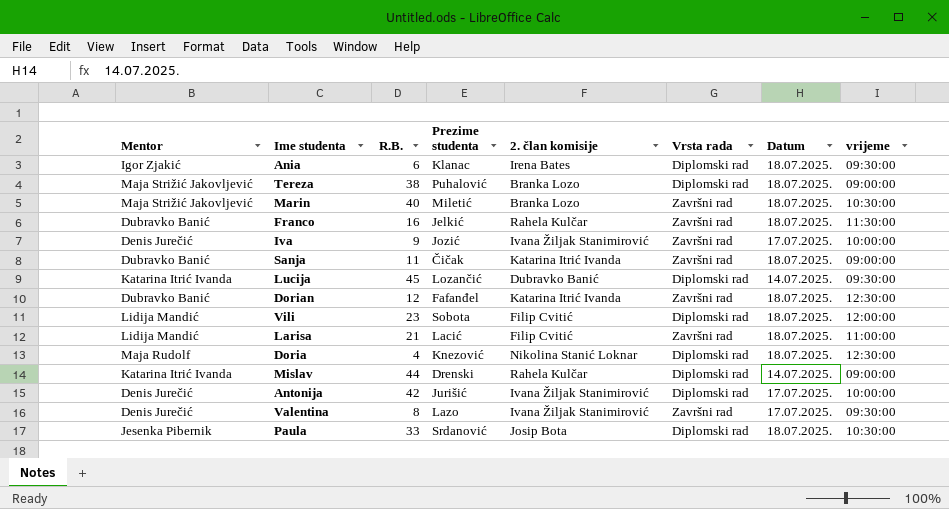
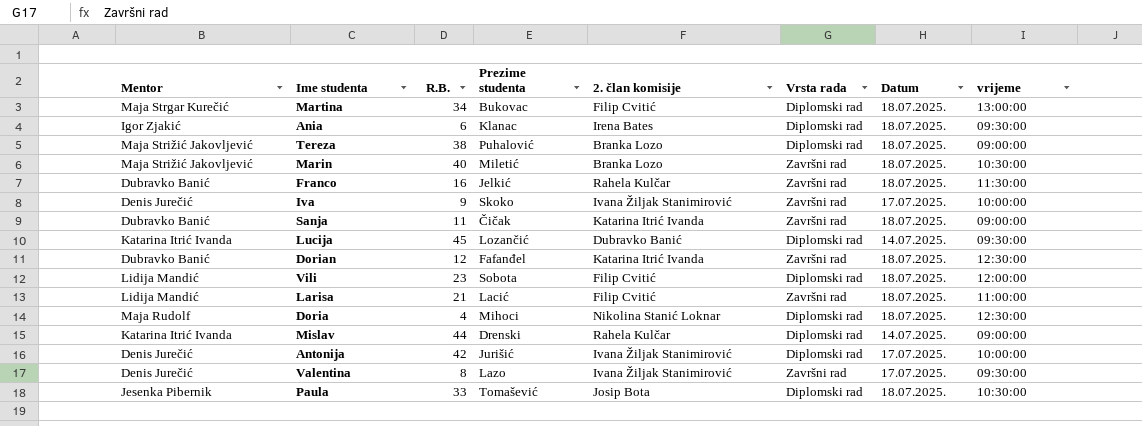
row Martina: none -> Maja Strgar Kurečić | 34 | Bukovac | Filip Cvitić | Diplomski rad | 18.07.2025. | 13:00:00
Iva | Prezime studenta: Jozić -> Skoko
Doria | Prezime studenta: Knezović -> Mihoci
Paula | Prezime studenta: Srdanović -> Tomašević

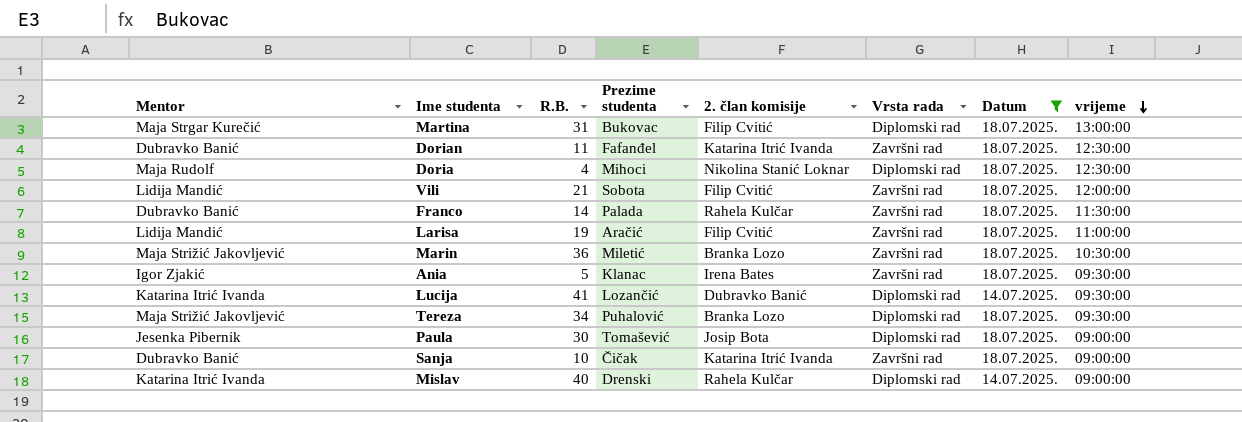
filter: none -> Datum != 17.07.2025.
row order: none -> vrijeme descending
Martina | R.B.: 34 -> 31
Dorian | R.B.: 12 -> 11
Vili | R.B.: 23 -> 21
Vili | Vrsta rada: Diplomski rad -> Završni rad
Franco | R.B.: 16 -> 14
Franco | Prezime studenta: Jelkić -> Palada
Larisa | R.B.: 21 -> 19
Larisa | Prezime studenta: Lacić -> Aračić
Marin | R.B.: 40 -> 36
Ania | R.B.: 6 -> 5
Ania | Vrsta rada: Diplomski rad -> Završni rad
Lucija | R.B.: 45 -> 41
Tereza | R.B.: 38 -> 34
Tereza | vrijeme: 09:00:00 -> 09:30:00
Paula | R.B.: 33 -> 30
Paula | vrijeme: 10:30:00 -> 09:00:00
Sanja | R.B.: 11 -> 10
Mislav | R.B.: 44 -> 40

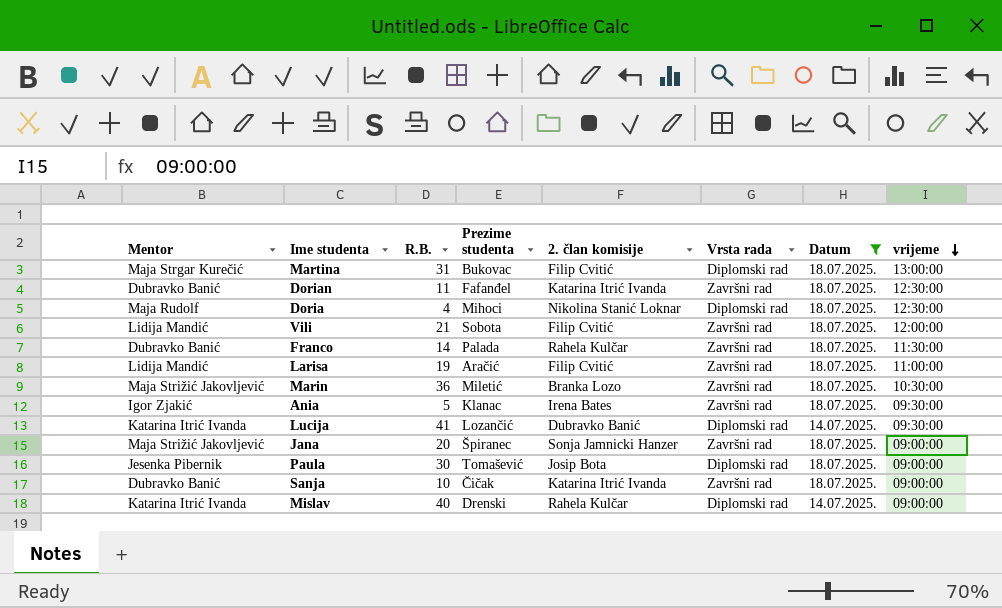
row Tereza: Maja Strižić Jakovljević | 34 | Puhalović | Branka Lozo | Diplomski rad | 18.07.2025. | 09:30:00 -> none
row Jana: none -> Maja Strižić Jakovljević | 20 | Špiranec | Sonja Jamnicki Hanzer | Završni rad | 18.07.2025. | 09:00:00

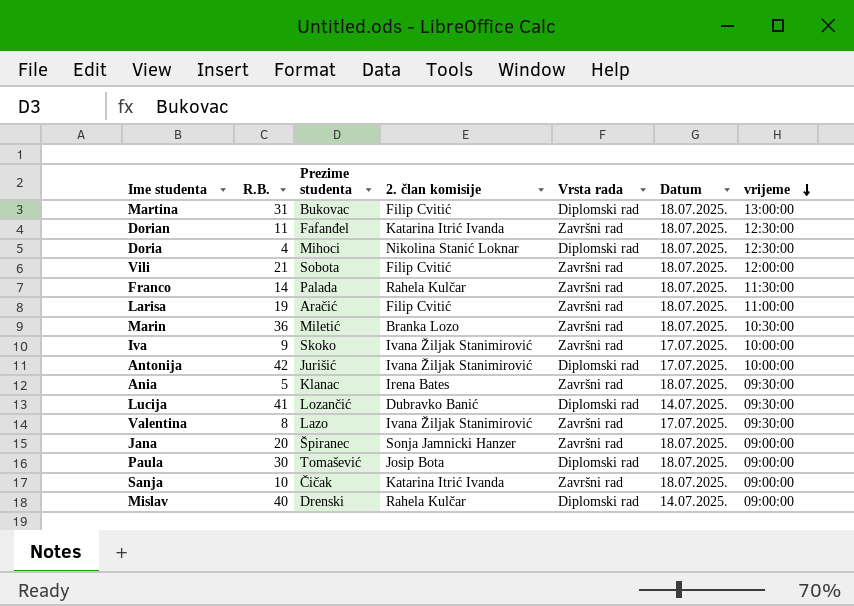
filter: Datum != 17.07.2025. -> none
column Mentor | position: 1 -> none

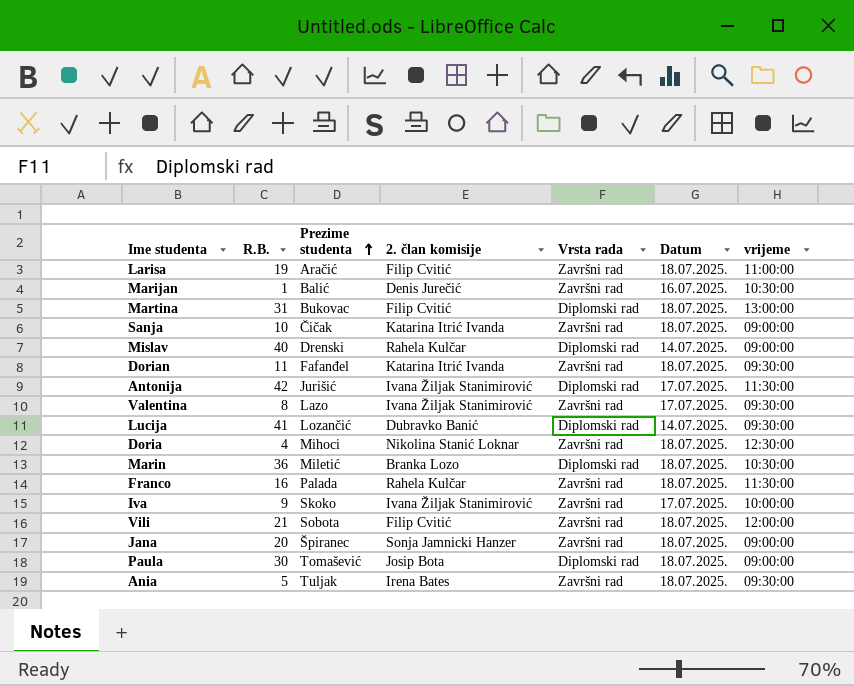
row order: vrijeme descending -> Prezime studenta ascending
row Marijan: none -> 1 | Balić | Denis Jurečić | Završni rad | 16.07.2025. | 10:30:00
Dorian | vrijeme: 12:30:00 -> 09:30:00
Antonija | vrijeme: 10:00:00 -> 11:30:00
Doria | Vrsta rada: Diplomski rad -> Završni rad
Marin | Vrsta rada: Završni rad -> Diplomski rad
Franco | R.B.: 14 -> 16
Ania | Prezime studenta: Klanac -> Tuljak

* * *

ABOUT THIS TASK:
Would you retype every record above exactly, leaving out the pictures?

TASK OUTPUT:
row Martina: none -> Maja Strgar Kurečić | 34 | Bukovac | Filip Cvitić | Diplomski rad | 18.07.2025. | 13:00:00
Iva | Prezime studenta: Jozić -> Skoko
Doria | Prezime studenta: Knezović -> Mihoci
Paula | Prezime studenta: Srdanović -> Tomašević

filter: none -> Datum != 17.07.2025.
row order: none -> vrijeme descending
Martina | R.B.: 34 -> 31
Dorian | R.B.: 12 -> 11
Vili | R.B.: 23 -> 21
Vili | Vrsta rada: Diplomski rad -> Završni rad
Franco | R.B.: 16 -> 14
Franco | Prezime studenta: Jelkić -> Palada
Larisa | R.B.: 21 -> 19
Larisa | Prezime studenta: Lacić -> Aračić
Marin | R.B.: 40 -> 36
Ania | R.B.: 6 -> 5
Ania | Vrsta rada: Diplomski rad -> Završni rad
Lucija | R.B.: 45 -> 41
Tereza | R.B.: 38 -> 34
Tereza | vrijeme: 09:00:00 -> 09:30:00
Paula | R.B.: 33 -> 30
Paula | vrijeme: 10:30:00 -> 09:00:00
Sanja | R.B.: 11 -> 10
Mislav | R.B.: 44 -> 40

row Tereza: Maja Strižić Jakovljević | 34 | Puhalović | Branka Lozo | Diplomski rad | 18.07.2025. | 09:30:00 -> none
row Jana: none -> Maja Strižić Jakovljević | 20 | Špiranec | Sonja Jamnicki Hanzer | Završni rad | 18.07.2025. | 09:00:00

filter: Datum != 17.07.2025. -> none
column Mentor | position: 1 -> none

row order: vrijeme descending -> Prezime studenta ascending
row Marijan: none -> 1 | Balić | Denis Jurečić | Završni rad | 16.07.2025. | 10:30:00
Dorian | vrijeme: 12:30:00 -> 09:30:00
Antonija | vrijeme: 10:00:00 -> 11:30:00
Doria | Vrsta rada: Diplomski rad -> Završni rad
Marin | Vrsta rada: Završni rad -> Diplomski rad
Franco | R.B.: 14 -> 16
Ania | Prezime studenta: Klanac -> Tuljak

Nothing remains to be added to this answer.